DATA SUPPLIED.

= = = =

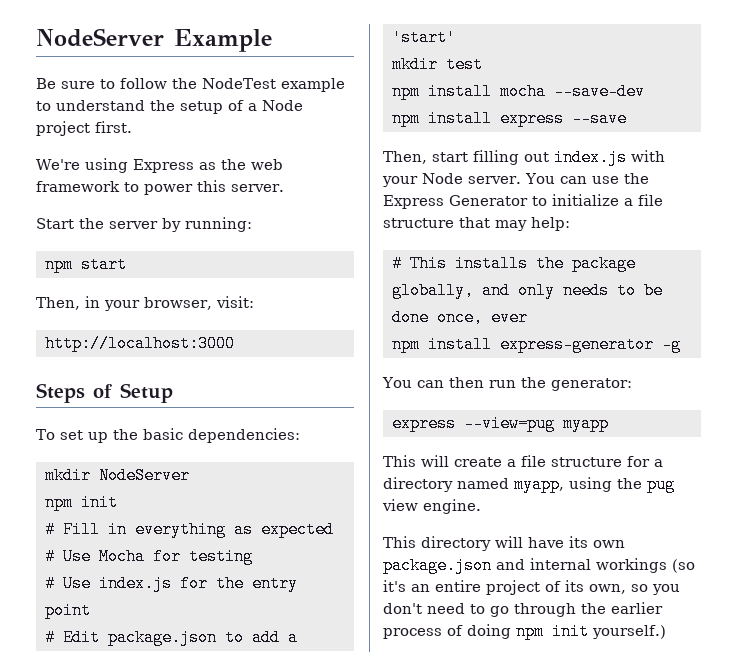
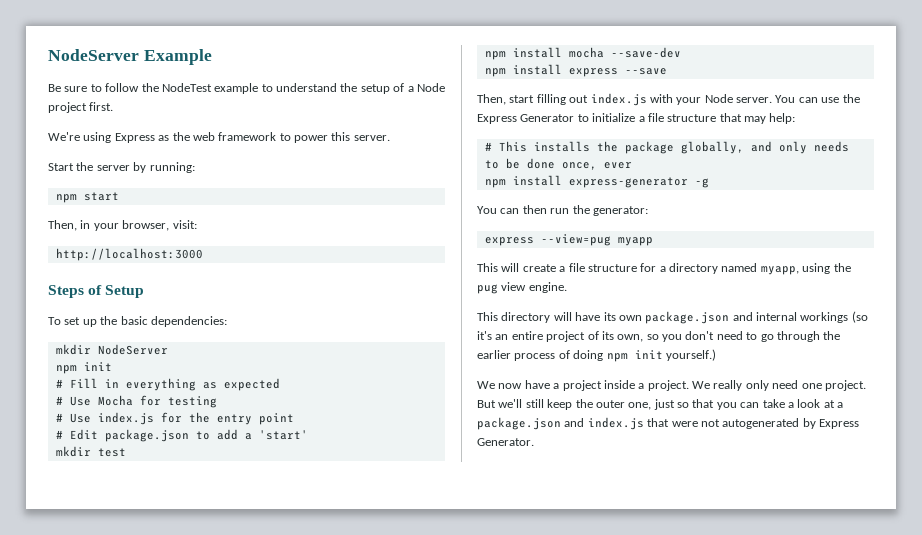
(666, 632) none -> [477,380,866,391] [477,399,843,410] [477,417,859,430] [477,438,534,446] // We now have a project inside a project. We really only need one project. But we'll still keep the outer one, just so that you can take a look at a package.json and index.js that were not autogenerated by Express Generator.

= = = =

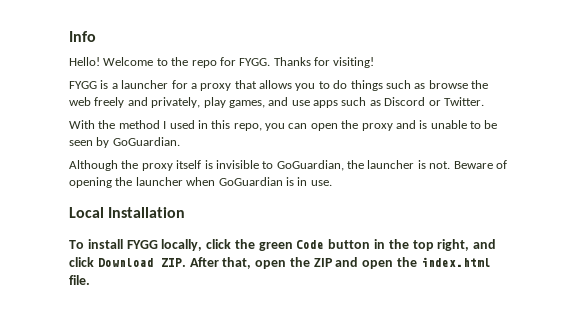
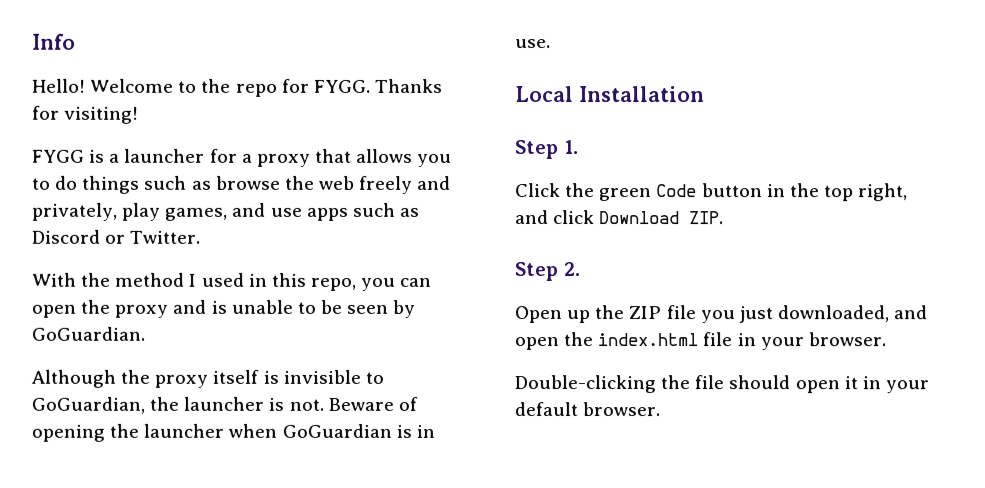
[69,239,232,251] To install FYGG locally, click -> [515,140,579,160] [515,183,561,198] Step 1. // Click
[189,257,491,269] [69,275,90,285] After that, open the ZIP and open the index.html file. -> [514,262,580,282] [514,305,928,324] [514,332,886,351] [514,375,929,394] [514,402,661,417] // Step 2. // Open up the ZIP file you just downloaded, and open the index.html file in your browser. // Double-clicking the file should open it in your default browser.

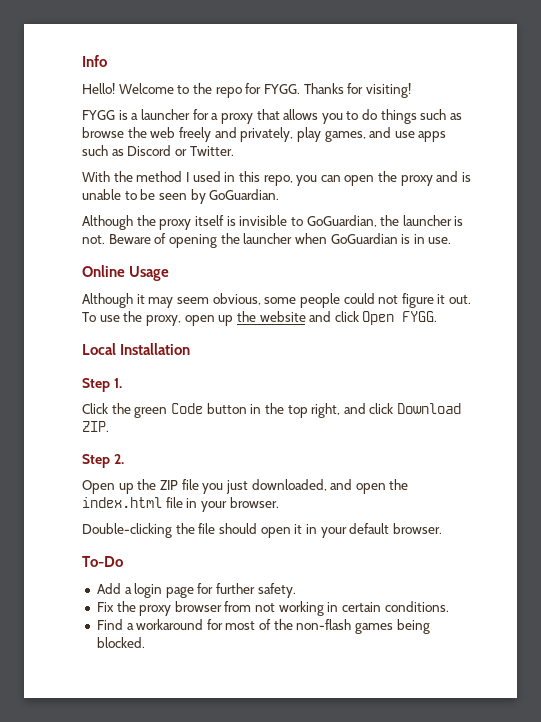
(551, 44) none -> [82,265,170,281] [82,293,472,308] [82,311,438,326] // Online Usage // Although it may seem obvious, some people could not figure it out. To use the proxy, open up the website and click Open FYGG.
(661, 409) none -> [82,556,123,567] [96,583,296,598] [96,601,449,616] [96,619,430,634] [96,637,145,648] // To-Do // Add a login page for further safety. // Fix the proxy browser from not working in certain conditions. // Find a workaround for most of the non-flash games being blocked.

= = = =

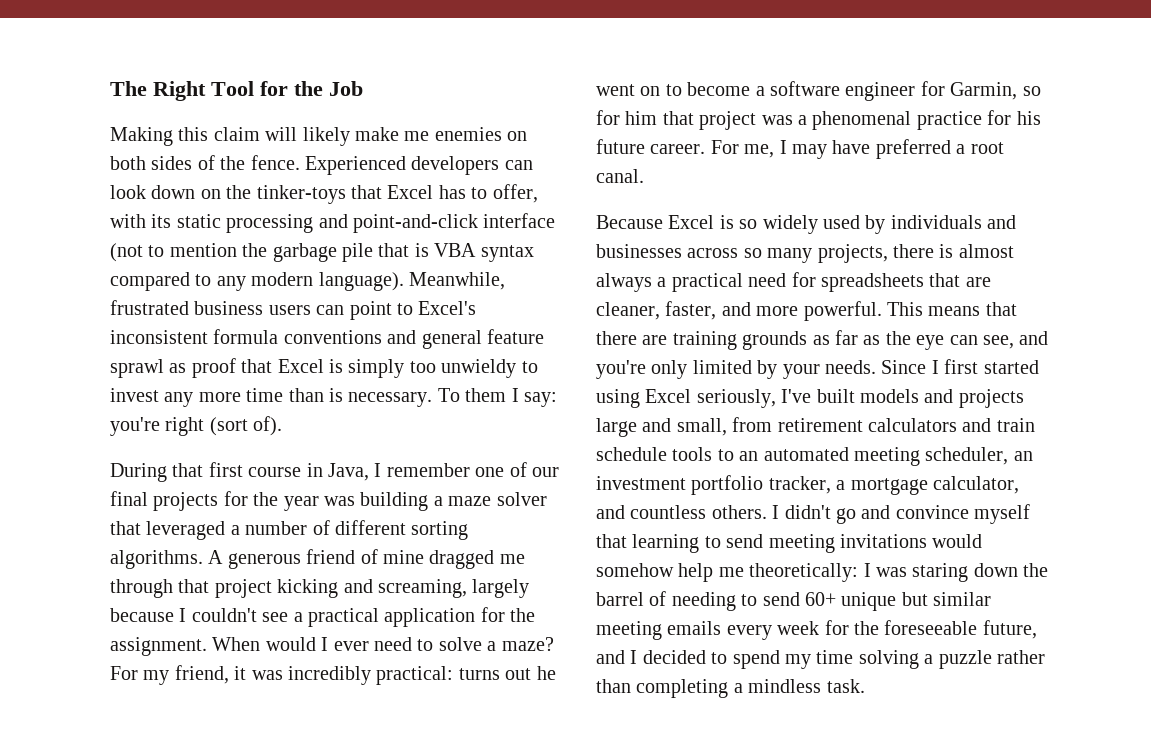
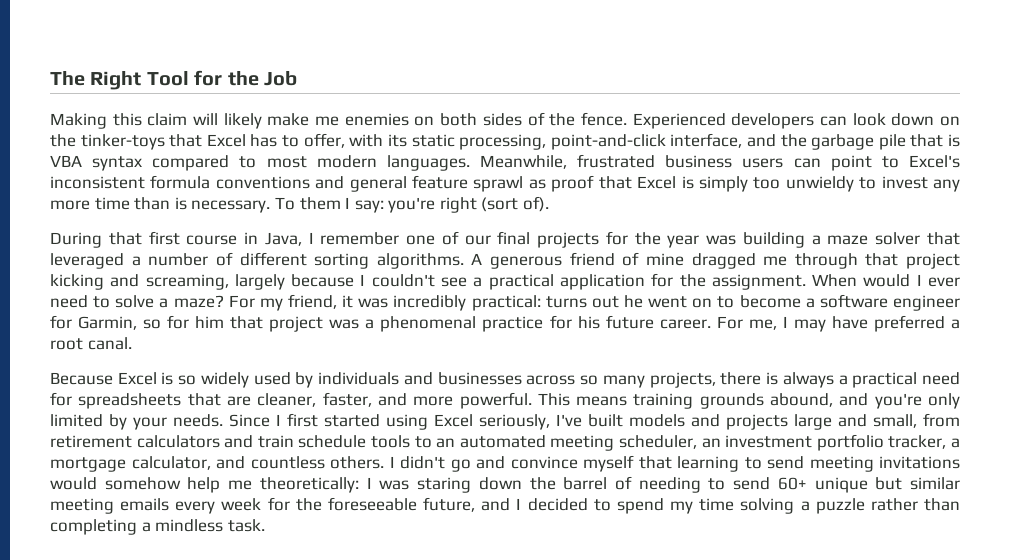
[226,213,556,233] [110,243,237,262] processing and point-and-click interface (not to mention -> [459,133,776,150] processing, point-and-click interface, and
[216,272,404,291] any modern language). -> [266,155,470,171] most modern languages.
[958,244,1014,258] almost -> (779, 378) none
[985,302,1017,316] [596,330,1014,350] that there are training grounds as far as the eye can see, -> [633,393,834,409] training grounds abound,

= = = =

ABOUT THIS TASK.
Send back exactly the lines of the listing above starting at the one with "[226,213,556,233] [110,243,237,262] processing" and ending at the one with "[985,302,1017,316] [596,330,1014,350] that", inclusive, and no others.

THE COMPLETED TASK.
[226,213,556,233] [110,243,237,262] processing and point-and-click interface (not to mention -> [459,133,776,150] processing, point-and-click interface, and
[216,272,404,291] any modern language). -> [266,155,470,171] most modern languages.
[958,244,1014,258] almost -> (779, 378) none
[985,302,1017,316] [596,330,1014,350] that there are training grounds as far as the eye can see, -> [633,393,834,409] training grounds abound,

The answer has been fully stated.